Emerge quindi una qualificazione teleologica delle valute virtuali, che ne legittima l'incisione di imposta qualora impiegate come strumenti di pagamento anche con finalità di investimento (inglobanti, dunque, una componente finanziaria). Tuttavia, chiarisce il TAR, l'utilizzo della moneta virtuale non costituisce di per sé “titolo” per la formazione di una particolare categoria di reddito tra quelle elencate all'art 6 del TUIR, rilevando al contrario unicamente la ricchezza sorgiva dall'impiego di moneta digitale per finalità di investimento o di scambio di beni e servizi, con conseguenza possibilità di realizzazione di plusvalenze o altri redditi tassabili in base alla loro natura.

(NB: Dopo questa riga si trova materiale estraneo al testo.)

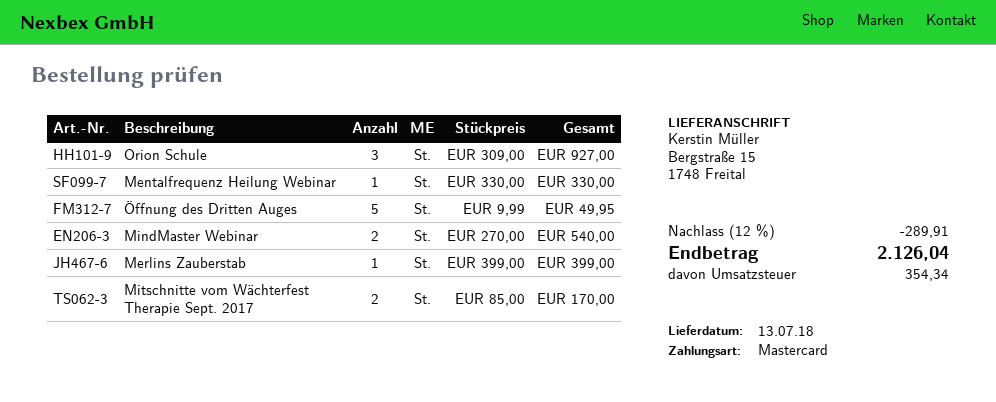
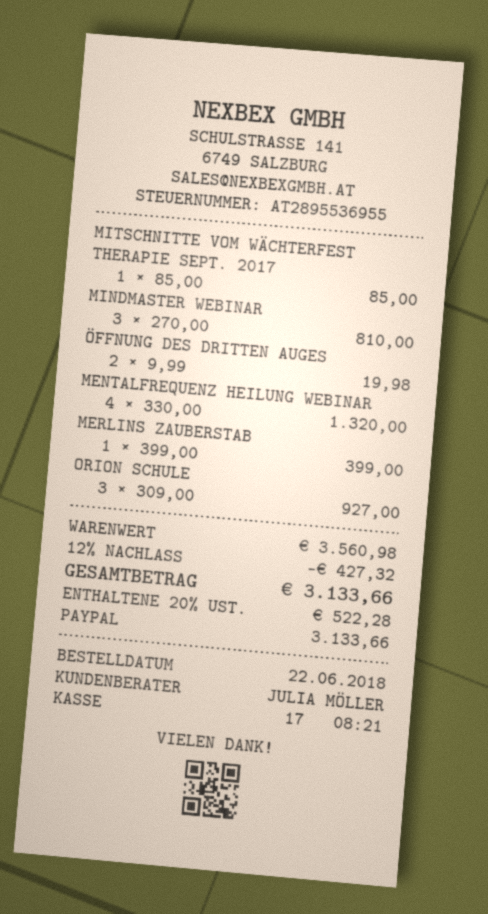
payment method: Mastercard -> PayPal
Mentalfrequenz Heilung Webinar: 1 x 330.00 = 330.00 -> 4 x 330.00 = 1320.00
Öffnung des Dritten Auges: 5 x 9.99 = 49.95 -> 2 x 9.99 = 19.98
MindMaster Webinar: 2 x 270.00 = 540.00 -> 3 x 270.00 = 810.00
Mitschnitte vom Wächterfest Therapie Sept. 2017: 2 x 85.00 = 170.00 -> 1 x 85.00 = 85.00
discount: 12% = 289.91 -> 12% = 427.32
tax: 354.34 -> 522.28
total: 2126.04 -> 3133.66

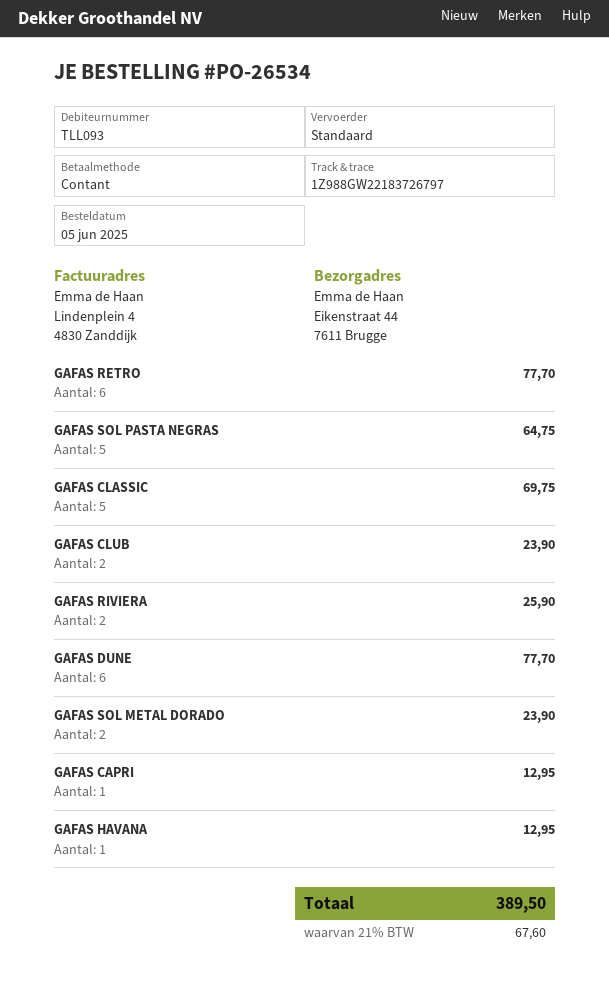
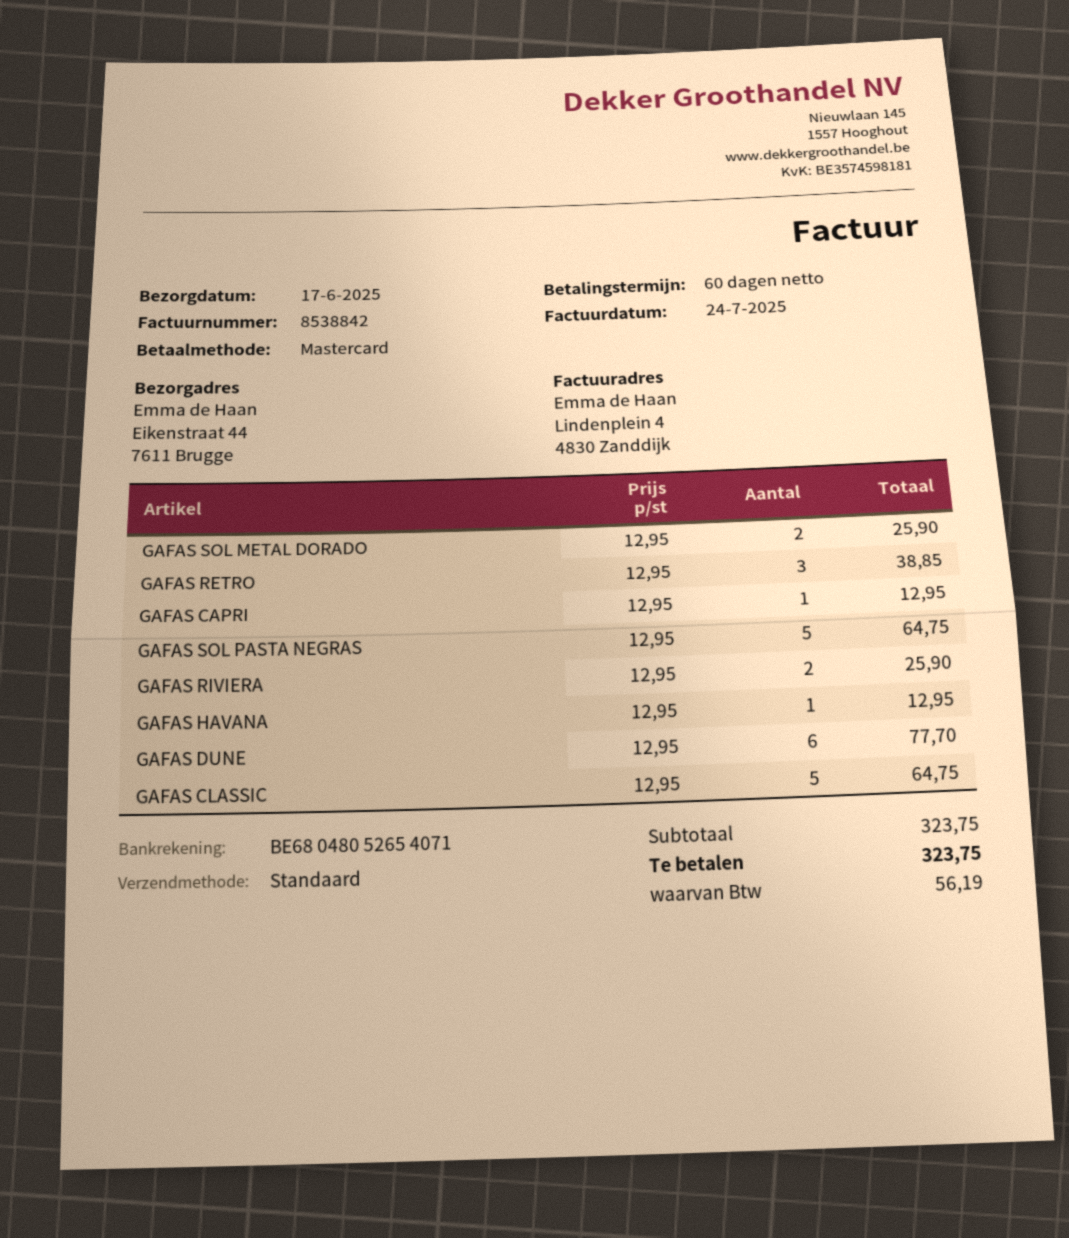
payment method: cash -> Mastercard
GAFAS RETRO: 6 for 77.70 -> 3 for 38.85
GAFAS CLASSIC: 5 for 69.75 -> 5 for 64.75
GAFAS CLUB: 2 for 23.90 -> none
GAFAS SOL METAL DORADO: 2 for 23.90 -> 2 for 25.90
tax: 67.60 -> 56.19
total: 389.50 -> 323.75

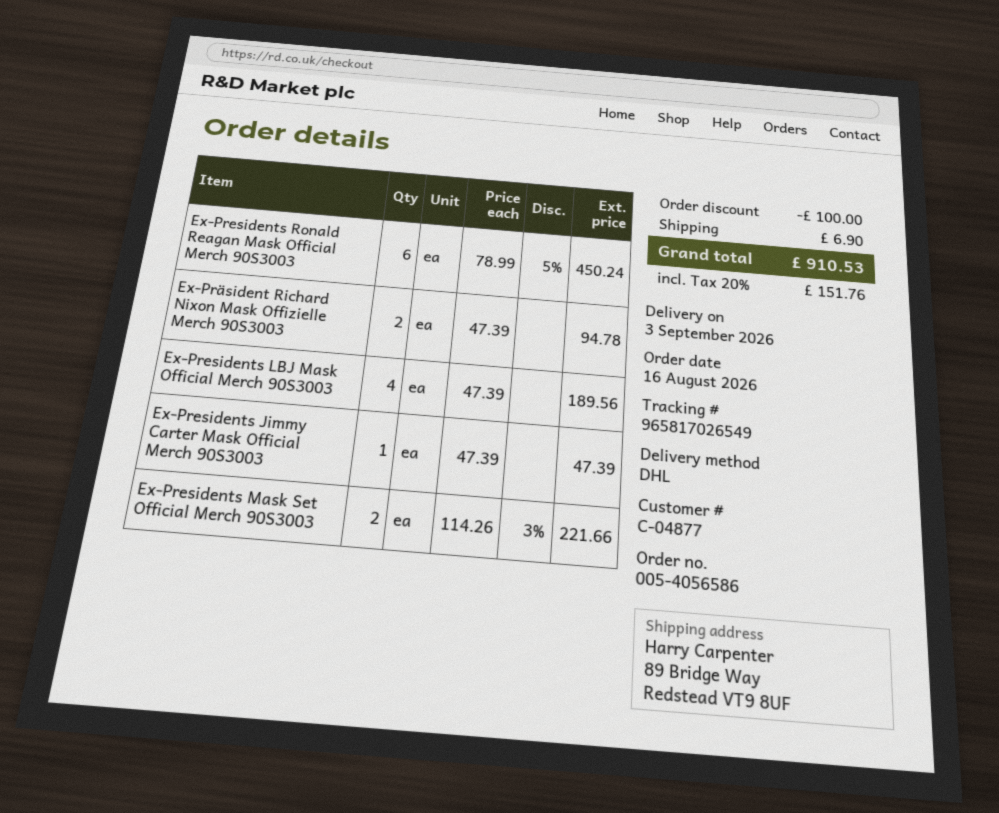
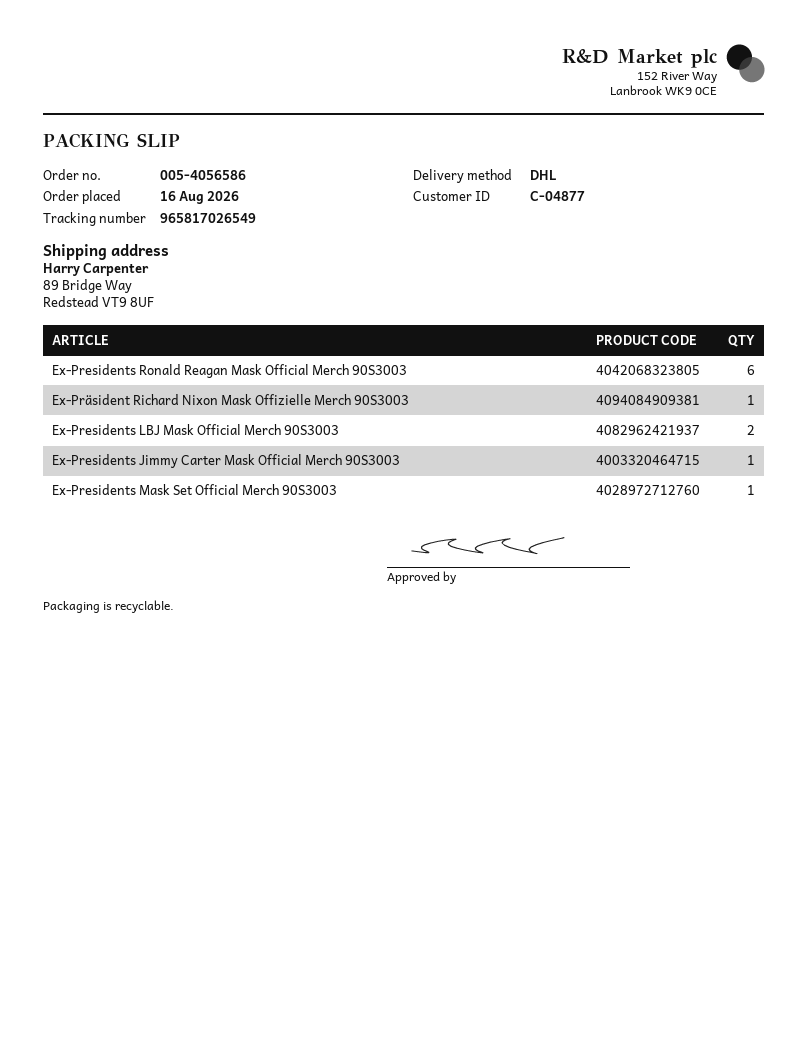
Ex-Präsident Richard Nixon Mask Offizielle Merch 90S3003: 2 -> 1
Ex-Presidents LBJ Mask Official Merch 90S3003: 4 -> 2
Ex-Presidents Mask Set Official Merch 90S3003: 2 -> 1

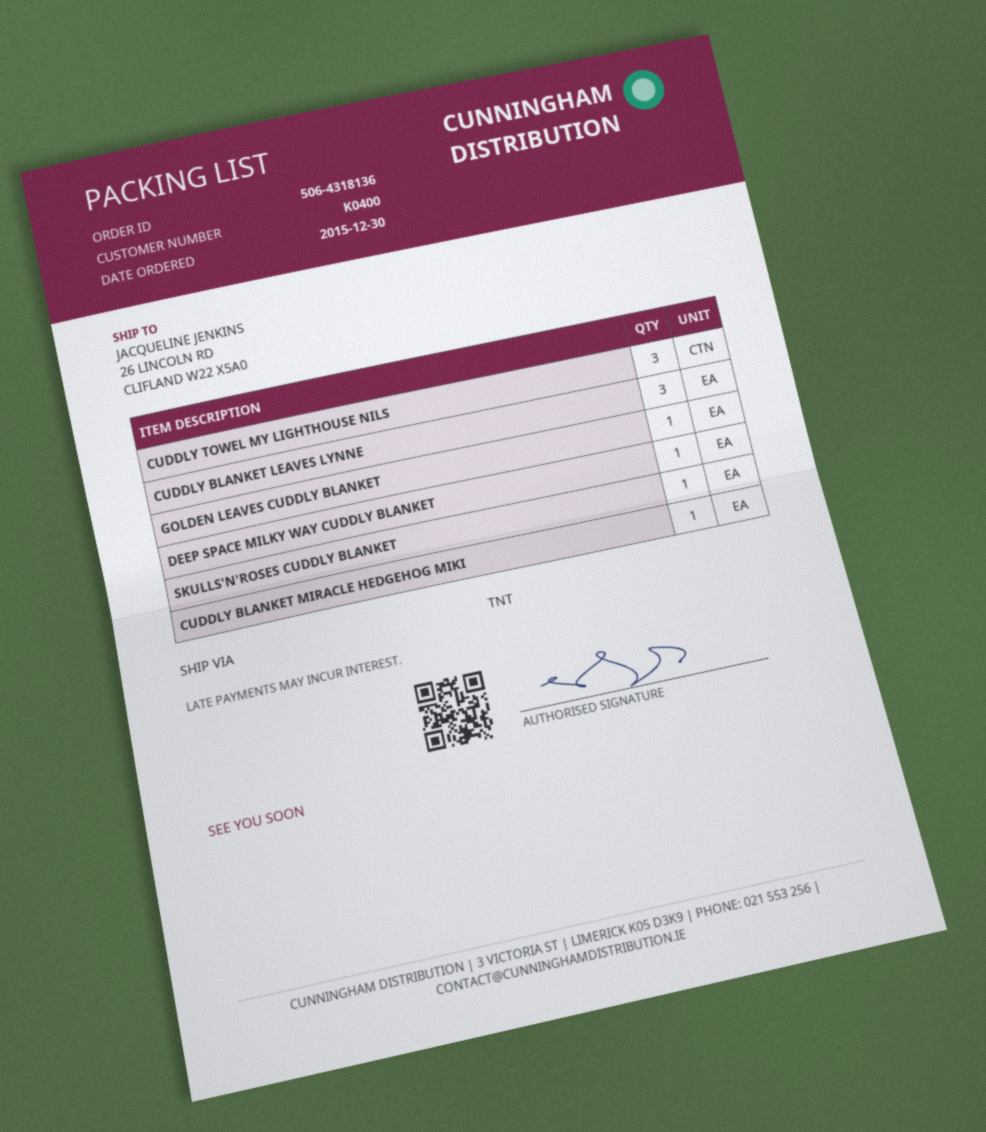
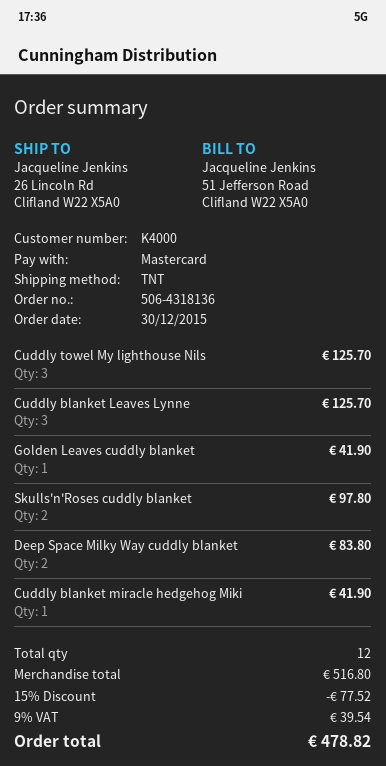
customer number: K0400 -> K4000
DEEP SPACE MILKY WAY CUDDLY BLANKET: 1 -> 2
SKULLS'N'ROSES CUDDLY BLANKET: 1 -> 2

Da questa prospettiva, conclusivamente (e sillogisticamente) il giudice amministrativo definisce una petitio principi l'argomento secondo cui l'utilizzo di moneta virtuale in rapporto ad investimenti esteri non genererebbe materia imponibile secondo il TUIR in Italia, unicamente per la constatazione che quest'ultimo non ne annovera la fonte entro l'elencazione “chiusa” di delle tassonomie reddituali di cui all'art. 6 del Testo Unico. Il trattamento fiscale delle valute digitali in Italia
Tanto detto, il TAR non riviene elementi per escludere il trattamento fiscale dell'uso della moneta virtuale, ai fini della dichiarazione dei redditi delle persone fisiche, entro il novero dell'art. 67 del TUIR, come indicato nelle impugnate Risoluzioni dall'Agenzia delle Entrate sopra indicate, a mente delle quali:
Tali redditi, se percepiti da parte di un soggetto persona fisica al di fuori dell'esercizio di attività d'impresa, devono essere indicati nel quadro RT del Modello Redditi – Persone Fisiche e sono soggetti ad imposta sostitutiva con aliquota del 26% (l'orientamento dell'Agenzia delle Entrate è stato, inoltre, confermato nella risposta n. 14 del 28 settembre 2018). In conclusione, il trattamento fiscale dell'utilizzo delle cripto-valute opera in forza della natura delle operazioni poste in essere mediante detti valori (oltre che, naturalmente, in base alla natura dei soggetti utilizzatori e delle relative attività, imprenditoriali o meno), laddove (e nella misura in cui) detto utilizzo generi materia imponibile.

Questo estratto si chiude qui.